We were watching The History Channel at Grandma’s casita. It was a story about the USS Enterprise being attacked. It was 1945. They were describing acts of heroism that occurred. Stories of men risking their lives, staying with wounded comrades instead of swimming to safety. Stories that never made the paper or were recognized but were remembered only by those brave souls who dog-paddled in the waves next to a burning ship 3 miles above the sea floor.

It was one of those moments where my son and I were engrossed. I said, “Isn’t it funny, the only person in this house who really understands what we’re watching, is asleep in his chair.” Grandpa Tommy. Kansas farm boy, Junior Petty Officer on a rebuilt WWI destroyer, 3 years, 3 months, 21 days operating as troop ship on the Pacific ocean, docking only twice in ports other than atoll island landings.
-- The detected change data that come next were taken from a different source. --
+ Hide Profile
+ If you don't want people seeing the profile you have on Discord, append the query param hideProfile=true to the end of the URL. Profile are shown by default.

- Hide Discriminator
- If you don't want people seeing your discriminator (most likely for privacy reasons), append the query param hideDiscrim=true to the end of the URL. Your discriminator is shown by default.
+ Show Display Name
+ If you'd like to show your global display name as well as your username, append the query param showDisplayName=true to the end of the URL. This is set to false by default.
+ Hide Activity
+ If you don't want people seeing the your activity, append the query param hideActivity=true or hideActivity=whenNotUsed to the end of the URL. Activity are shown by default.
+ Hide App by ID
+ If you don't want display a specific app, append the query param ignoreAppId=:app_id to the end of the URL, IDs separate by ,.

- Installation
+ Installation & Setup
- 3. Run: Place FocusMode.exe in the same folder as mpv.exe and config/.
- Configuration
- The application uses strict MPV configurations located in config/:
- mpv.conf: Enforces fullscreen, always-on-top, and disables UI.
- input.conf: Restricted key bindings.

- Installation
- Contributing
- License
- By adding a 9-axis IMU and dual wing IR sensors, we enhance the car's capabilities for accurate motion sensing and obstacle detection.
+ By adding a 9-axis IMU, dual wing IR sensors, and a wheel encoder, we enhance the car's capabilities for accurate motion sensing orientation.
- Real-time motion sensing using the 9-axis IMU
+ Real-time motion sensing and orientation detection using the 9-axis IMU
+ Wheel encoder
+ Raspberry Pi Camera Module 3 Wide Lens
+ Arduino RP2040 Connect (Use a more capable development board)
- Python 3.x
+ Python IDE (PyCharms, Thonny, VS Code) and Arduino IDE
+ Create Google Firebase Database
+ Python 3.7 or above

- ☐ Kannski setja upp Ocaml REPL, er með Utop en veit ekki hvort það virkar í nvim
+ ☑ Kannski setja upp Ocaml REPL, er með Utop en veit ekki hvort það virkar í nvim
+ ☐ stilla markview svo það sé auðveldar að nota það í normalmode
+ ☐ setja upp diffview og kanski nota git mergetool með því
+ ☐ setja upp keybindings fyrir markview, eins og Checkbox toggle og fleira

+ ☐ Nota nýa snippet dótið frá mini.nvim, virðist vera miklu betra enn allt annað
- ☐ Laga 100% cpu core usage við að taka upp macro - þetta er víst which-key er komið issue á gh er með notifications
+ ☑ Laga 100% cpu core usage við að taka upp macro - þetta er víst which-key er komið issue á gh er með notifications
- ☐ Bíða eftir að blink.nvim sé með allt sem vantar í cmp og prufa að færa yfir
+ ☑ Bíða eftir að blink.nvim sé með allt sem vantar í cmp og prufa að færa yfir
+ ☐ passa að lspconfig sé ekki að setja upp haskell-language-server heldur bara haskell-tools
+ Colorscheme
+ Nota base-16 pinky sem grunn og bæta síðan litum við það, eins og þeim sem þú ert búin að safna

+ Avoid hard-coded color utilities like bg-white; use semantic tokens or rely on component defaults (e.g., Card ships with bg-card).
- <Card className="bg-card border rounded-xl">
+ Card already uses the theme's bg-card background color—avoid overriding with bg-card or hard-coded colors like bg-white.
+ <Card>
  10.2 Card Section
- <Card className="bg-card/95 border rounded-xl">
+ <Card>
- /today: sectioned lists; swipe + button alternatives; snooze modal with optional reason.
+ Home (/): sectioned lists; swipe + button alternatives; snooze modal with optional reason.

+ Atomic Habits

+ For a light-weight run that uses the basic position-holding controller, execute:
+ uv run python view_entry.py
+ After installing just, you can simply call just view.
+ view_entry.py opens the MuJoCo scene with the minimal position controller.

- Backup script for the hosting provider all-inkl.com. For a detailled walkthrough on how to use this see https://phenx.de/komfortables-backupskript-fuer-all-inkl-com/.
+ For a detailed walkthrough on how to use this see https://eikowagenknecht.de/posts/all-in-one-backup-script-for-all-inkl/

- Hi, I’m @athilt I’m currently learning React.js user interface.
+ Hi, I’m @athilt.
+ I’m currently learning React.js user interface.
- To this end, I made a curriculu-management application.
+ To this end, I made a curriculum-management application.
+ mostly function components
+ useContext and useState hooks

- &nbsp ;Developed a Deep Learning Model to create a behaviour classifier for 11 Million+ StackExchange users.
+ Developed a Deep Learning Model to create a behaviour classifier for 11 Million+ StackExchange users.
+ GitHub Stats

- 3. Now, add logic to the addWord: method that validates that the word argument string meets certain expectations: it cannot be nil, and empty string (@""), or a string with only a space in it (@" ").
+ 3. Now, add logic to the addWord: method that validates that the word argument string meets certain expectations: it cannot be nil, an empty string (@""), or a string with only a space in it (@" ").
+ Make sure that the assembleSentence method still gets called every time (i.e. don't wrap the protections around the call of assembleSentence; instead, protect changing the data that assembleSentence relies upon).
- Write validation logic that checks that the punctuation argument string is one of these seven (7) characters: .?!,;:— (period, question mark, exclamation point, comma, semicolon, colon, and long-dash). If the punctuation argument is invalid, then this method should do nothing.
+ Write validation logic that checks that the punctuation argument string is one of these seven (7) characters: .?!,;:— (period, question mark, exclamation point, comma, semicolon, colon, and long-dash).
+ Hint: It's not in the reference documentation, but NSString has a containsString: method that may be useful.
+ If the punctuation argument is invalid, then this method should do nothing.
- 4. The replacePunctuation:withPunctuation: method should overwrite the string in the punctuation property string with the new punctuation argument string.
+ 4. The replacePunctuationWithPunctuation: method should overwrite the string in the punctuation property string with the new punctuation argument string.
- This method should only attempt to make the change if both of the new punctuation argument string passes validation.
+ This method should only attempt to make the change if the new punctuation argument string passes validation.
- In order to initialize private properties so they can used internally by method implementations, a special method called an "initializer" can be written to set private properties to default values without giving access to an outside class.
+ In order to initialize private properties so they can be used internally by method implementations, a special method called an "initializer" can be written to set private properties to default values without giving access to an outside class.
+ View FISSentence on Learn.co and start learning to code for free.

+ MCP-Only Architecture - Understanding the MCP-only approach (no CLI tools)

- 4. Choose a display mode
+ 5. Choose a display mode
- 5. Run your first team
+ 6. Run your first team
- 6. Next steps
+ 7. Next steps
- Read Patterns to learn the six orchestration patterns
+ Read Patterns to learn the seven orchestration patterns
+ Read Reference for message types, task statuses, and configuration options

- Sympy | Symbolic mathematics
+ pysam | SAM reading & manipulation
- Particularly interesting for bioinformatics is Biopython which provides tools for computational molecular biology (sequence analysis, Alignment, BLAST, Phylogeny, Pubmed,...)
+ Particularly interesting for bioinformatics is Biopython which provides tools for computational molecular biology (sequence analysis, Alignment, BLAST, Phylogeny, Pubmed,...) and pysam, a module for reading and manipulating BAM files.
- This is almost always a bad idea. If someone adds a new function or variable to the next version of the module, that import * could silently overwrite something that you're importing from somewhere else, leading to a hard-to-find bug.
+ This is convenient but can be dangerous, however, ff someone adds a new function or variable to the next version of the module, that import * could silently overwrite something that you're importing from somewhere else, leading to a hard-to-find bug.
Now asleep in his chair, 89 years old. He has no scrapbook of his service, no contact with those of his caliber who went through the cauldron of war, no medals or pins commemorating his contribution. The only souvenir I’m aware of is his “coconut knife” US Navy issue, which he gave to his grandson. When the subject of war comes up his light-hearted response is, “I saved the world.”

It’s his joke. It comes and goes so quickly. The subject changes and the opportunity to ponder his answer disappears. Which is unfortunate, because he, and countless thousands of others did save the world. Anyone who doubts that Germany and Japan had intentions of conquering us all, is deluding themself. Seldom has freedom and slavery or good and evil been so clearly defined. But at the time America reluctantly joined the Allied Forces in 1942, it was not so clear; there were many doubters.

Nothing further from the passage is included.